Filter these records by the string "align", copying each line that holds it.
Segment Start: INPUT RECORDS
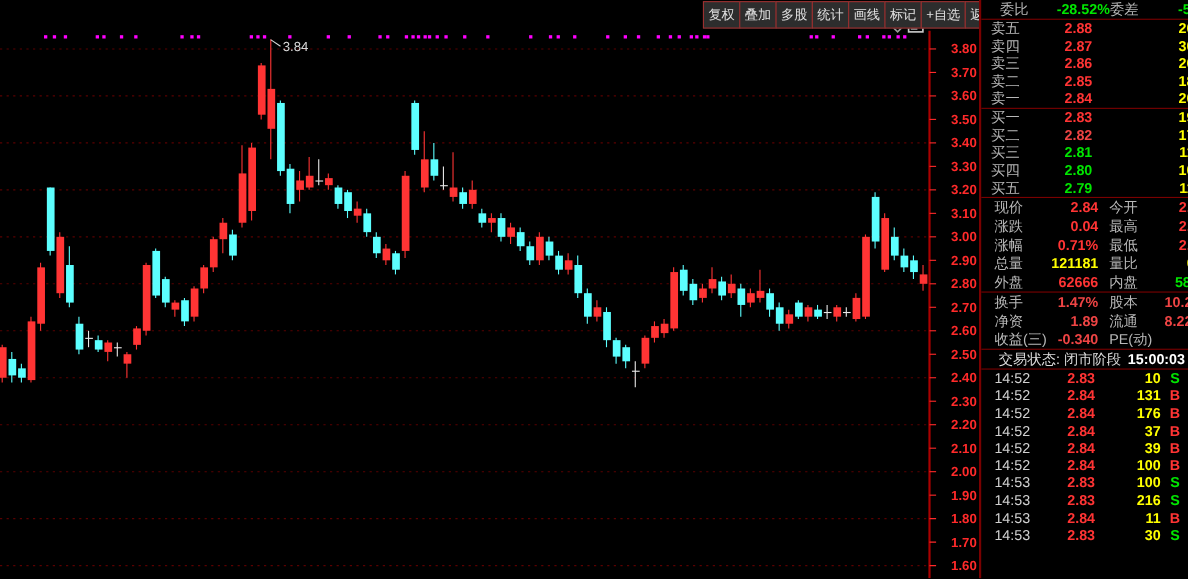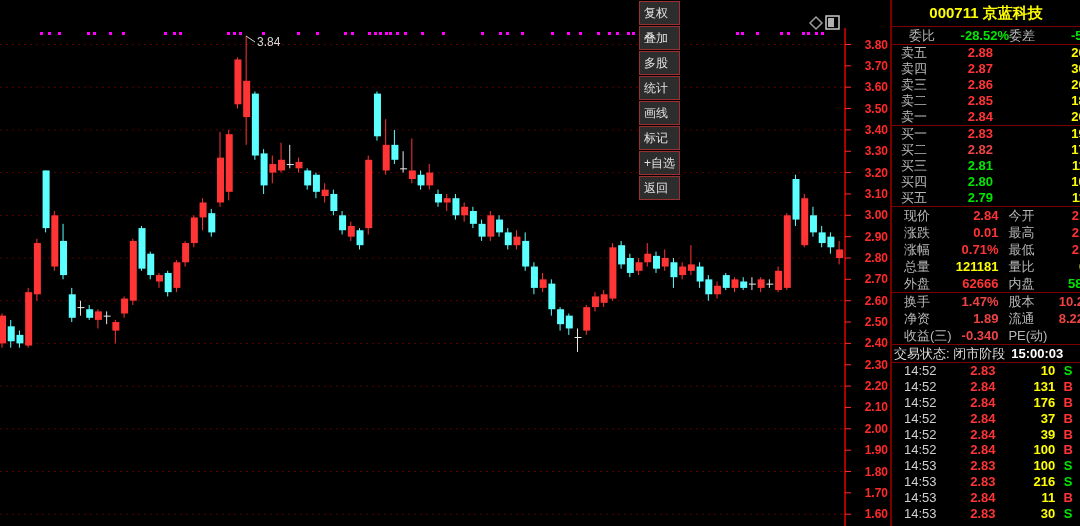--- a/index.html
+++ b/index.html
@@ -8,7 +8,7 @@
   
   #chart-svg{position:absolute;left:0;top:0;}
   
-  #toolbar{position:absolute;left:640px;top:0;height:19px;display:flex;flex-direction:column;}
+  #toolbar{position:absolute;left:640px;top:0;height:19px;display:flex;}
   .tb-btn{box-sizing:border-box;height:25px;margin-top:1px;margin-left:-1px;
           border:1px solid #9c2f2f;background:#2d2d2d;color:#e2e2e2;
           font-size:12px;line-height:22px;padding:0 4px;white-space:nowrap;cursor:pointer;}

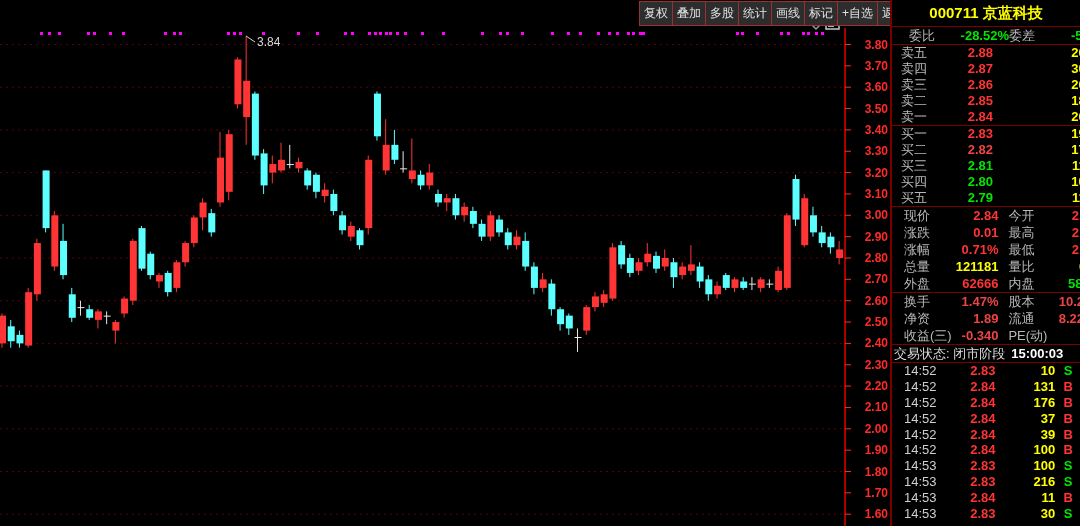--- a/index.html
+++ b/index.html
@@ -384,11 +384,6 @@
     </div>
 
   <div id="panel">
-    <div id="title-row" class="sep">
-      <span>000711</span>
-      <span> </span>
-      <span>京蓝科技</span>
-    </div>
     <div class="prow17 sep">
       <span class="lab wb-l1">委比</span>
       <span class="val wb-v1 c-green">-28.52%</span>

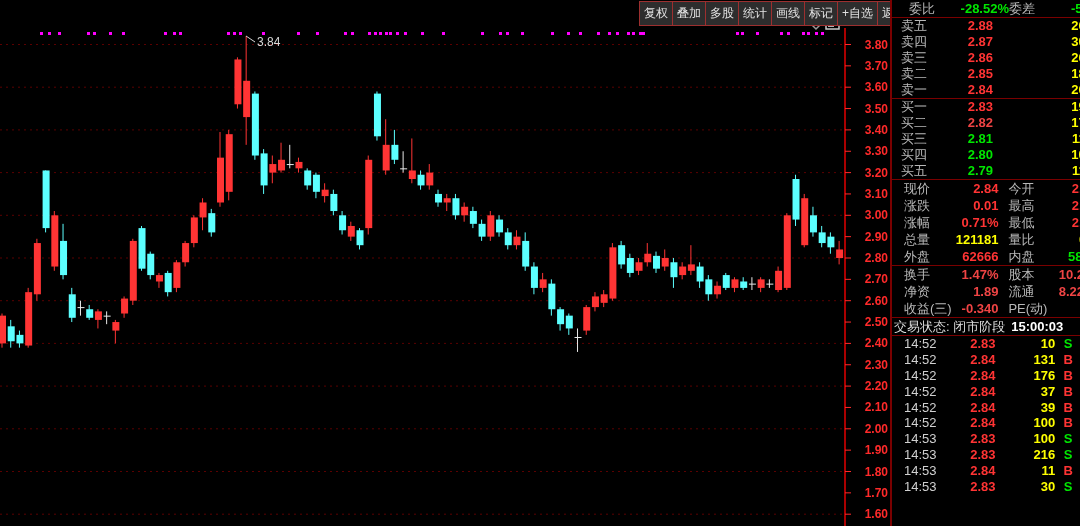--- a/index.html
+++ b/index.html
@@ -453,7 +453,7 @@
         </div>
         <div class="prow17">
           <span class="lab q-l1">涨跌</span>
-          <span class="val q-v1 c-red">0.01</span>
+          <span class="val q-v1 c-red">0.04</span>
           <span class="lab q-l2">最高</span>
           <span class="val q-v2 c-red">2.88</span>
         </div>

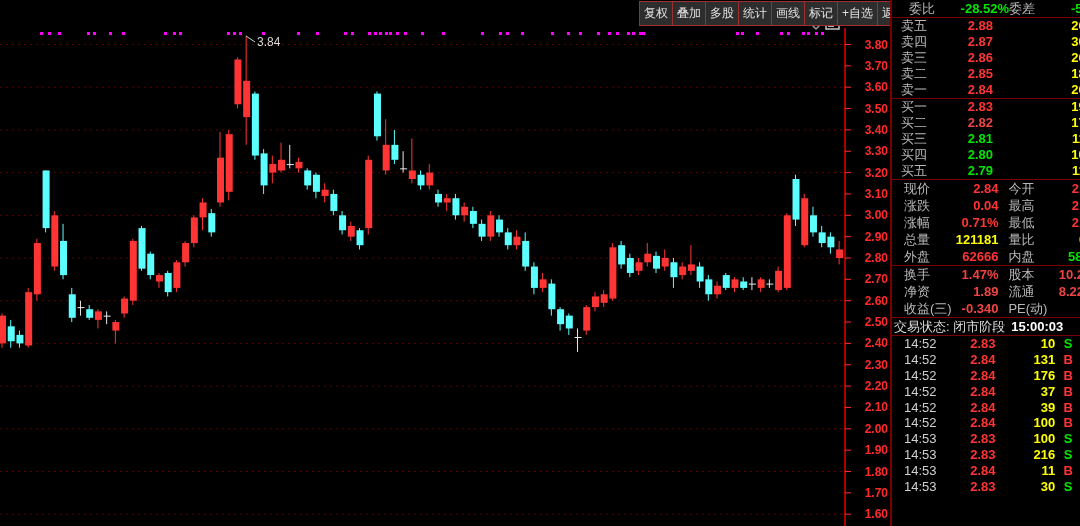--- a/index.html
+++ b/index.html
@@ -35,7 +35,7 @@
   .wb-v1{width:64px;text-align:right;}
   .wb-l2{width:36px;margin-left:0;}
   .wb-v2{width:52px;text-align:right;}
-  #session-row{height:17px;line-height:17px;white-space:nowrap;padding-left:2px;color:#dcdcdc;}
+  #session-row{height:17px;line-height:17px;white-space:nowrap;padding-left:16px;color:#dcdcdc;}
   #session-row .t{color:#ffffff;font-weight:bold;margin-left:6px;}
   .tick-row{display:flex;height:15.9px;line-height:15.9px;white-space:nowrap;width:205px;}
   .t-time{width:40px;padding-left:12px;color:#d0d0d0;}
Segment End: INPUT RECORDS
» OUTPUT OF THE TASK
   .wb-v1{width:64px;text-align:right;}
   .wb-v2{width:52px;text-align:right;}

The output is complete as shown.